Mentre i soliti soloni scemi puntualmente rilanciano la richiesta di importare nuovi immigrati, schiavi, per svolgere i lavori che non vogliono fare gli italiani.

I beneficiari dei sostegni al reddito, e non solo del Rdc, non sono affatto persone stupide o nullafacenti, sono persone razionali, al contrario di chi è deputato a governare, che dimostra tutta l’incapacità a prendere iniziative.

Non affrontare temi come: costo del lavoro, salario minimo, diritti, tutele, bassa occupabilità, lavoro non appetibile, scarso funzionamento dei Centri per l’impiego, imprenditori sfruttatori, allontana non solo tutti dal mondo del lavoro non solo i percettori del reddito di cittadinanza.

La deriva pauperista combinata dalle politiche fiscali e dalla riforma del welfare scoraggiano la crescita dei redditi  e favoriscono l’indebito accesso alle prestazioni sociali di una parte significativa di poveri;  quando le prestazioni assistenziali vengono adottate, si mettono in moto le strategie politiche per estendere ad altri soggetti. Indietro non si torna.
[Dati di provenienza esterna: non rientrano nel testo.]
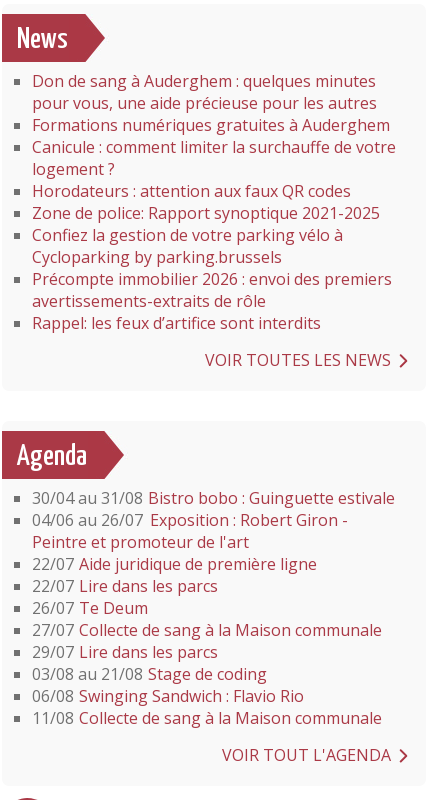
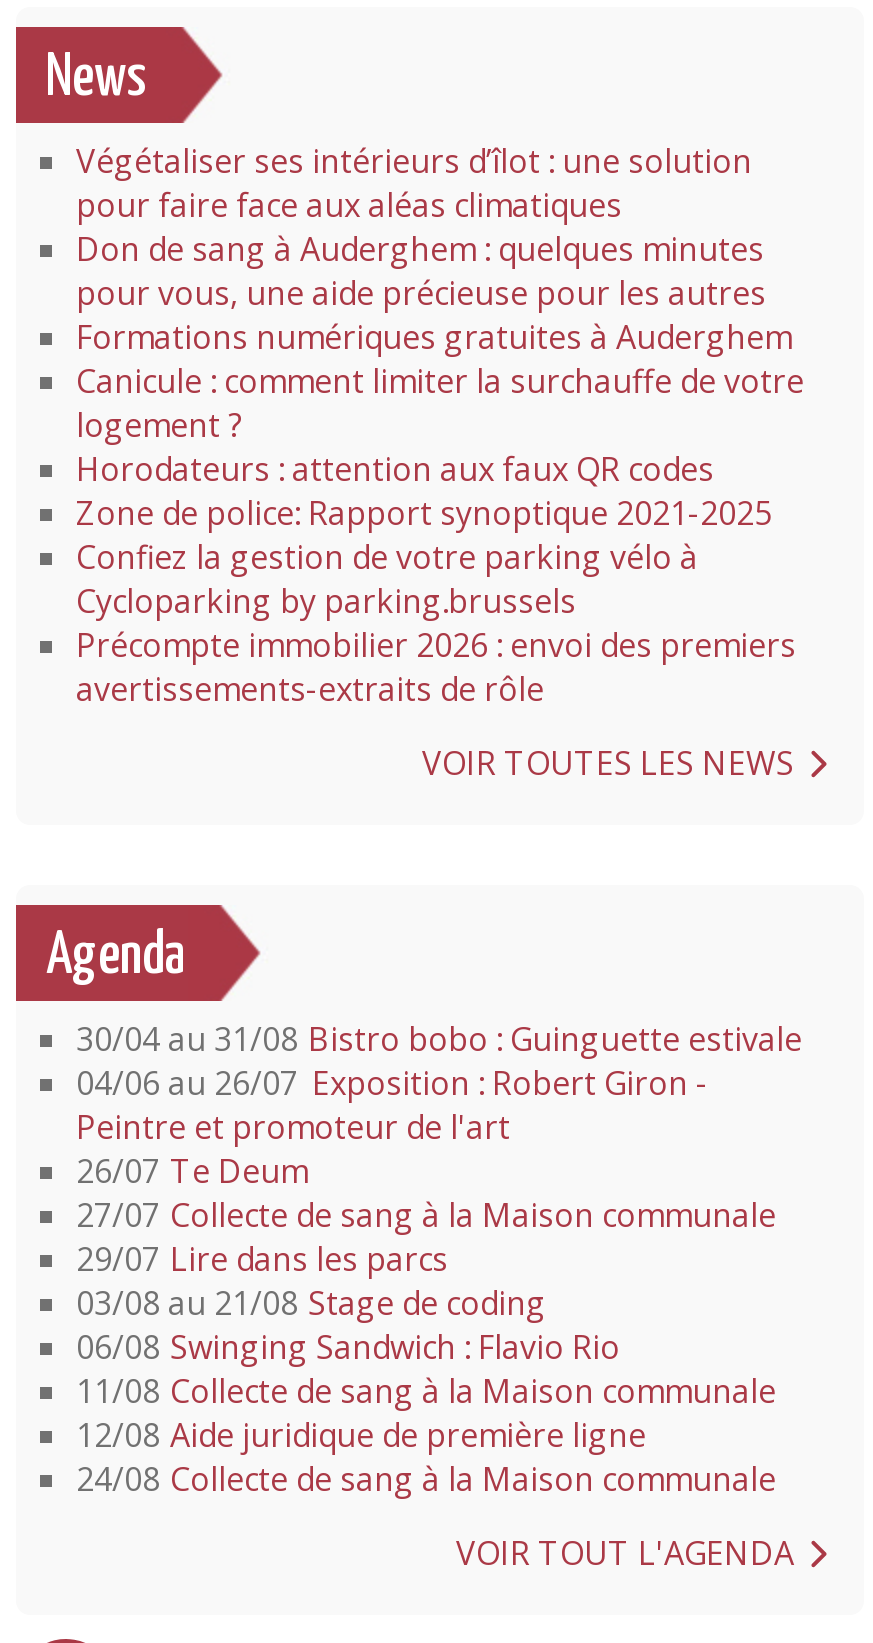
+ Végétaliser ses intérieurs d’îlot : une solution
+ pour faire face aux aléas climatiques

moved down: Don de sang à Auderghem : quelques minutes | pour vous, une aide précieuse pour les autres | Formations numériques gratuites à Auderghem | ... | Précompte immobilier 2026 : envoi des premiers | avertissements-extraits de rôle

- Rappel: les feux d’artifice sont interdits

- 22/07 Aide juridique de première ligne
- 22/07 Lire dans les parcs

moved up: 26/07 Te Deum | 27/07 Collecte de sang à la Maison communale | 29/07 Lire dans les parcs | 03/08 au 21/08 Stage de coding | 06/08 Swinging Sandwich : Flavio Rio | 11/08 Collecte de sang à la Maison communale

+ 12/08 Aide juridique de première ligne
+ 24/08 Collecte de sang à la Maison communale
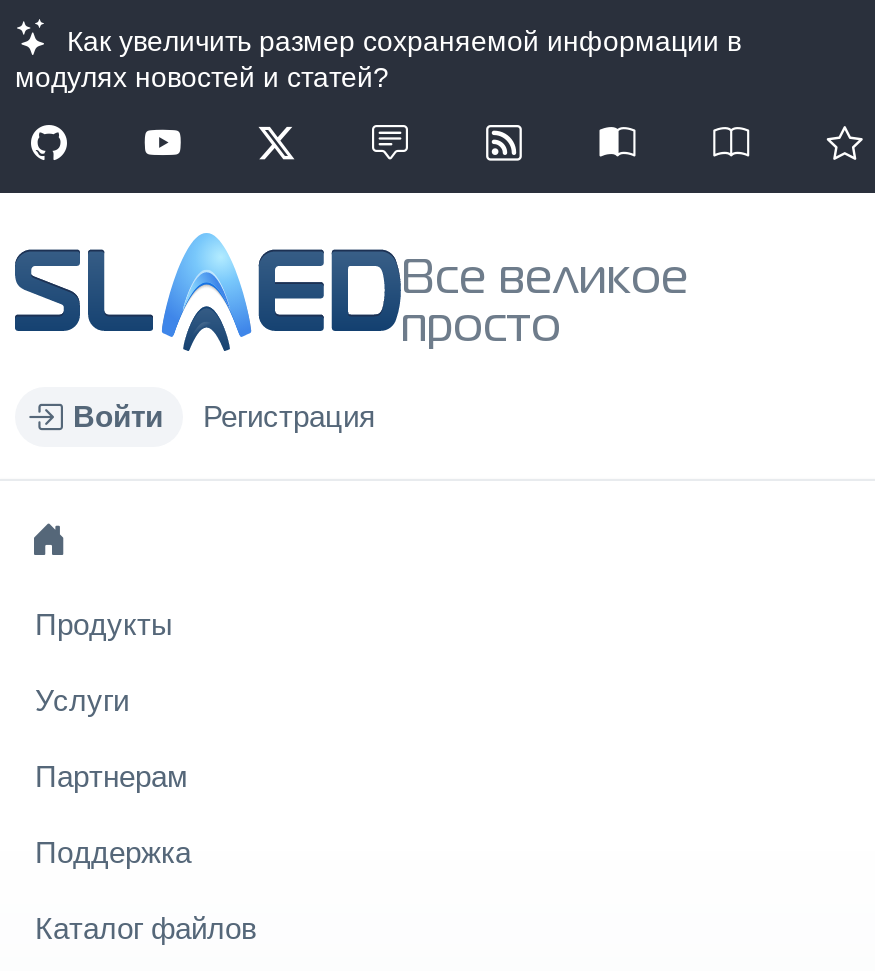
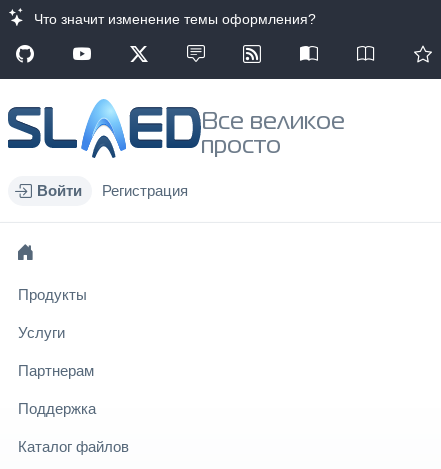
- Как увеличить размер сохраняемой информации в
- модулях новостей и статей?
+ Что значит изменение темы оформления?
La politica populista dura ad essere orientata, il consenso a ogni costo a prescindere di chi paga il conto , purtroppo sono pochi coloro realmente interessati a mettere un freno a questa deriva.

Il tema delle disuguaglianze, reali o presunte, è diventato il terreno di coltura delle pulsioni populiste che hanno contribuito a diffondere l’irresponsabilità sociale e a impoverire il Paese. Non solo non aiuta le persone povere ma con il passare del tempo le moltiplica.